Globalisation & the contemporary world order
The post-1945 architecture of globalisation—Bretton Woods, the WTO, the EU, and the shift to a multipolar order—framed for UPSC GS-1 world history.
From Bretton Woods to the WTO
Contemporary globalisation rests on institutions designed in the closing phase of the Second World War. At the United Nations Monetary and Financial Conference held at Bretton Woods, New Hampshire, in July 1944, 44 Allied nations established the International Monetary Fund (IMF) and the International Bank for Reconstruction and Development (the World Bank), anchoring the system to a gold-convertible US dollar fixed at $35 per ounce. John Maynard Keynes and Harry Dexter White shaped its design. The General Agreement on Tariffs and Trade (GATT), signed in 1947 by 23 countries, institutionalised tariff reduction through successive 'rounds'.

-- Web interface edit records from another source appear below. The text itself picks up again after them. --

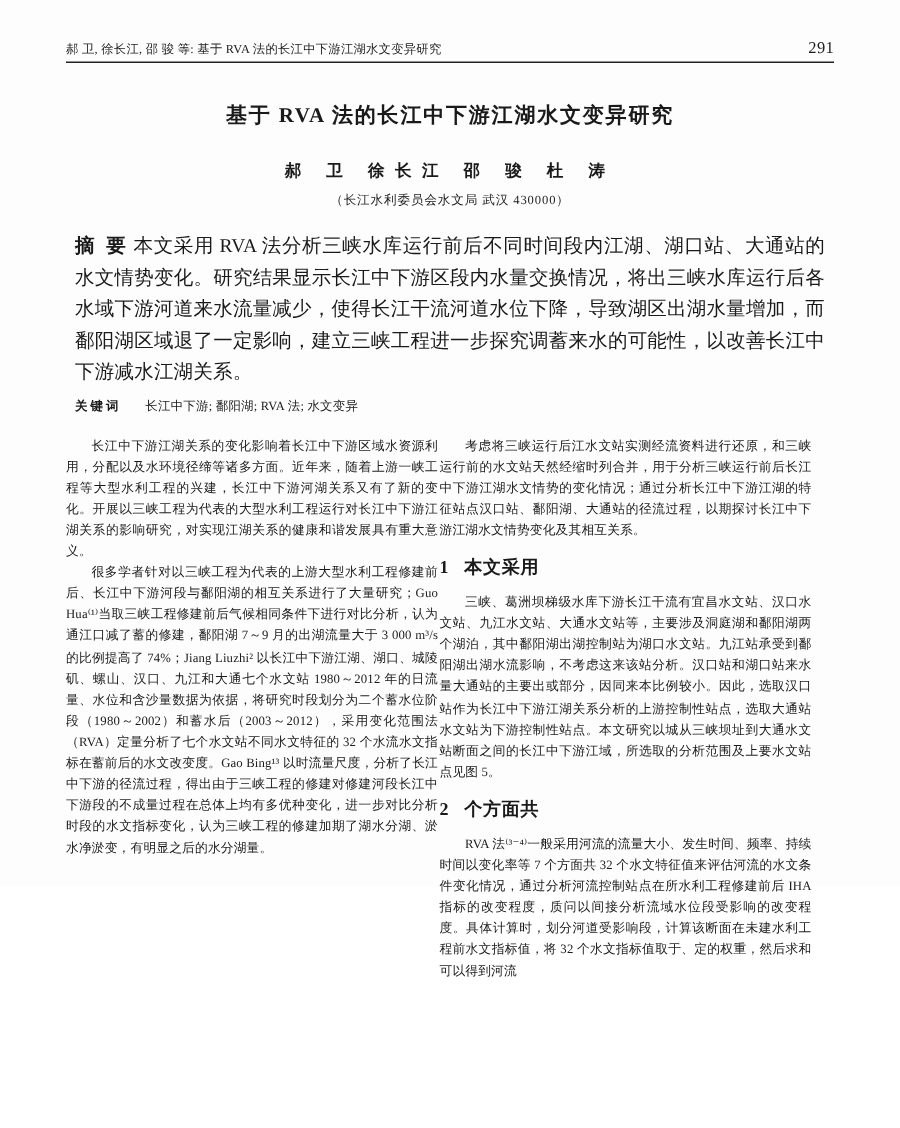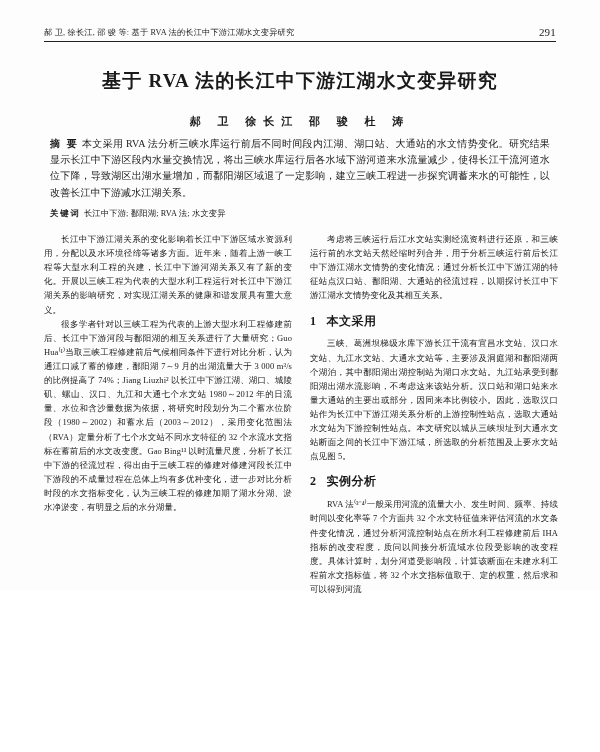--- a/index.html
+++ b/index.html
@@ -50,7 +50,7 @@
   
   .title {
     text-align: center;
-    font-size: 19px;
+    font-size: 14px;
     font-weight: bold;
     letter-spacing: 1.2px;
     margin: 8px 0 20px 0;

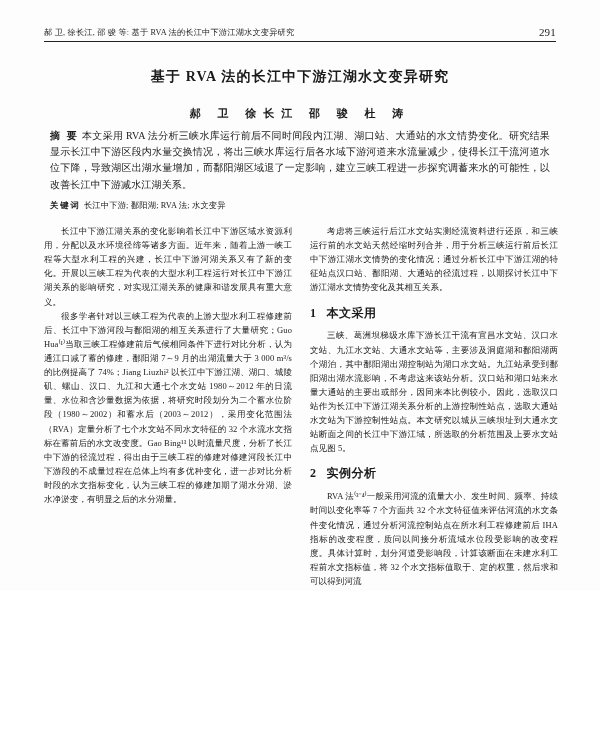--- a/index.html
+++ b/index.html
@@ -138,6 +138,7 @@
 
   <div class="title">基于 RVA 法的长江中下游江湖水文变异研究</div>
   <div class="authors">郝  卫  徐长江  邵  骏  杜  涛</div>
+  <div class="affil">（长江水利委员会水文局  武汉  430000）</div>
 
   <div class="abstract-block">
     <span class="abstract-label">摘  要</span><span>本文采用 RVA 法分析三峡水库运行前后不同时间段内江湖、湖口站、大通站的水文情势变化。研究结果显示长江中下游区段内水量交换情况，将出三峡水库运行后各水域下游河道来水流量减少，使得长江干流河道水位下降，导致湖区出湖水量增加，而鄱阳湖区域退了一定影响，建立三峡工程进一步探究调蓄来水的可能性，以改善长江中下游减水江湖关系。</span>

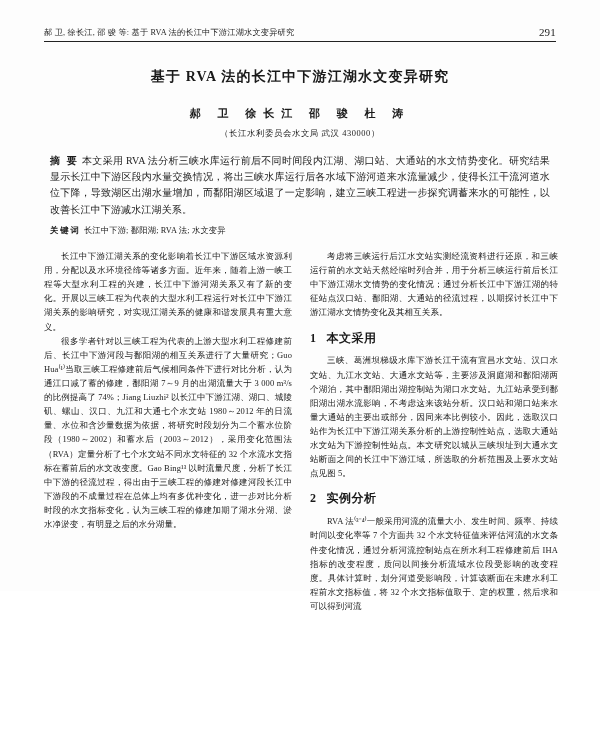--- a/index.html
+++ b/index.html
@@ -73,7 +73,7 @@
 
   
   .abstract-block {
-    font-size: 10px;
+    font-size: 13px;
     line-height: 1.62;
     text-align: justify;
     letter-spacing: 0.15px;

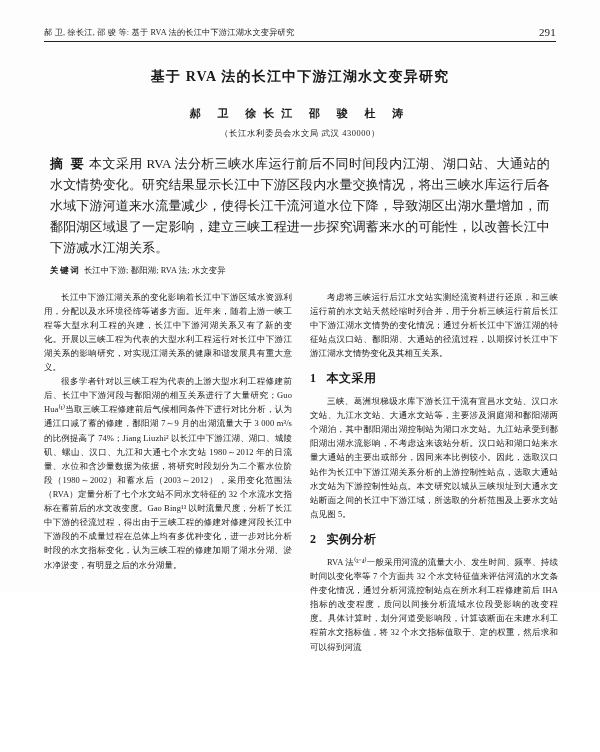--- a/index.html
+++ b/index.html
@@ -93,7 +93,7 @@
   .kw-label {
     font-weight: bold;
     letter-spacing: 2px;
-    margin-right: 3px;
+    margin-right: 16px;
   }
 
   

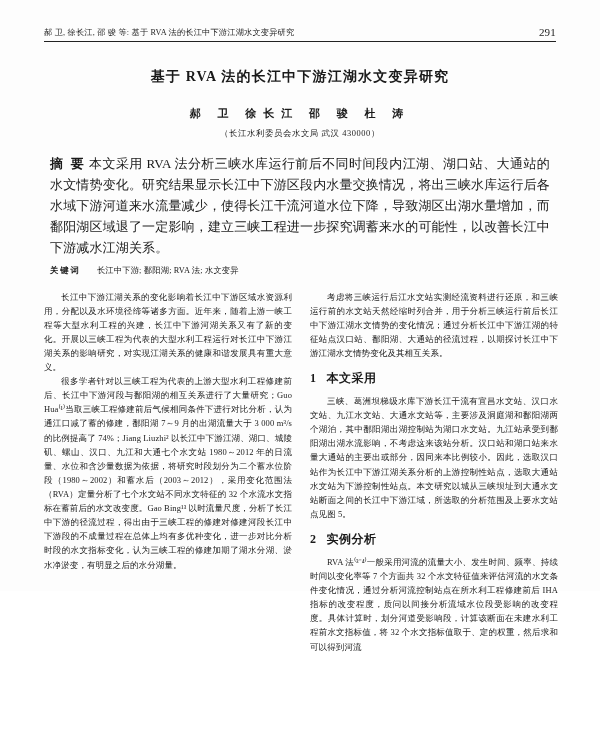--- a/index.html
+++ b/index.html
@@ -99,12 +99,11 @@
   
   .columns {
     display: flex;
-    gap: 18px;
+    gap: 1px;
     font-size: 8.5px;
     line-height: 1.66;
     text-align: justify;
     letter-spacing: 0.1px;
-    font-family: Liberation Serif, serif;
   }
   .col {
     width: 248px;

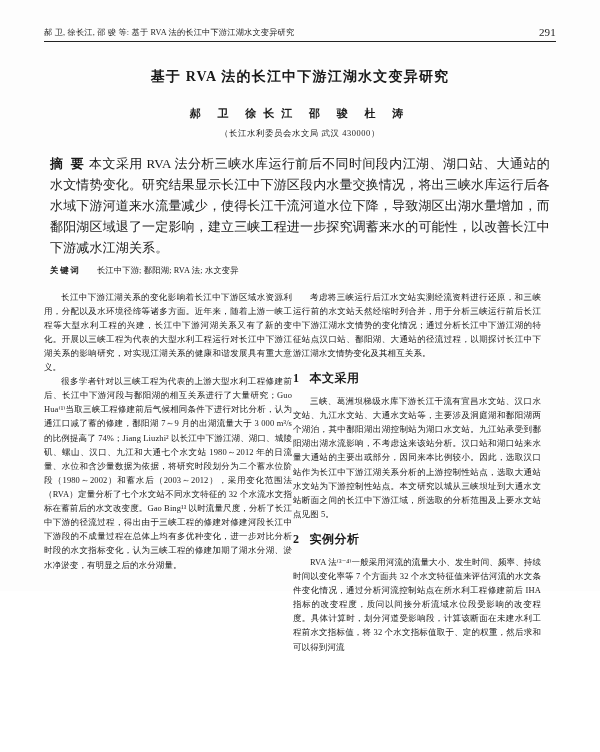--- a/index.html
+++ b/index.html
@@ -165,7 +165,7 @@
 
       <div class="sec-head">
         <span class="sec-num">2</span>
-        <span>实例分析</span>
+        <span>个方面共</span>
       </div>
       <p>RVA 法⁽³⁻⁴⁾一般采用河流的流量大小、发生时间、频率、持续时间以变化率等 7 个方面共 32 个水文特征值来评估河流的水文条件变化情况，通过分析河流控制站点在所水利工程修建前后 IHA 指标的改变程度，质问以间接分析流域水位段受影响的改变程度。具体计算时，划分河道受影响段，计算该断面在未建水利工程前水文指标值，将 32 个水文指标值取于、定的权重，然后求和可以得到河流</p>
     </div>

The Bretton Woods fixed-exchange system collapsed when President Richard Nixon suspended dollar–gold convertibility on 15 August 1971 (the 'Nixon Shock'), ushering in floating exchange rates formalised by the IMF's Jamaica Accords of 1976. The decisive institutional leap came with the Uruguay Round (1986–1994), which created the World Trade Organization (WTO) on 1 January 1995, with binding dispute settlement and coverage extending to services (GATS) and intellectual property (TRIPS). India was a founding WTO member.
The Second Wave and Its Drivers
The phase scholars call 'hyper-globalisation' accelerated after 1989. The fall of the Berlin Wall on 9 November 1989 and the dissolution of the USSR on 26 December 1991 ended the bipolar Cold War order, opening former command economies to global markets. China's accession to the WTO on 11 December 2001 integrated the world's largest labour reserve into manufacturing supply chains. The containerised shipping revolution, the spread of the internet, and the collapse of communication costs compressed time and space—what Thomas Friedman popularised as a 'flat world'.
India's own pivot is dated to the balance-of-payments crisis of 1991, when the Narasimha Rao government, with Finance Minister Manmohan Singh, devalued the rupee and launched Liberalisation, Privatisation and Globalisation (the 'LPG reforms'), dismantling the licence-permit raj.
Regional Integration
Globalisation advanced alongside deep regional blocs. The European Coal and Steel Community (Treaty of Paris, 1951) and the European Economic Community (Treaty of Rome, 1957) culminated in the Maastricht Treaty (signed 7 February 1992), which created the European Union and the path to a single currency; the euro entered circulation on 1 January 2002. The North American Free Trade Agreement (NAFTA) took effect on 1 January 1994. The Association of Southeast Asian Nations (ASEAN, 1967) and later mega-deals such as the Regional Comprehensive Economic Partnership (RCEP, signed 2020) extended the logic to Asia. These structures embody the tension between national sovereignty and supranational rule-making that defines the contemporary order.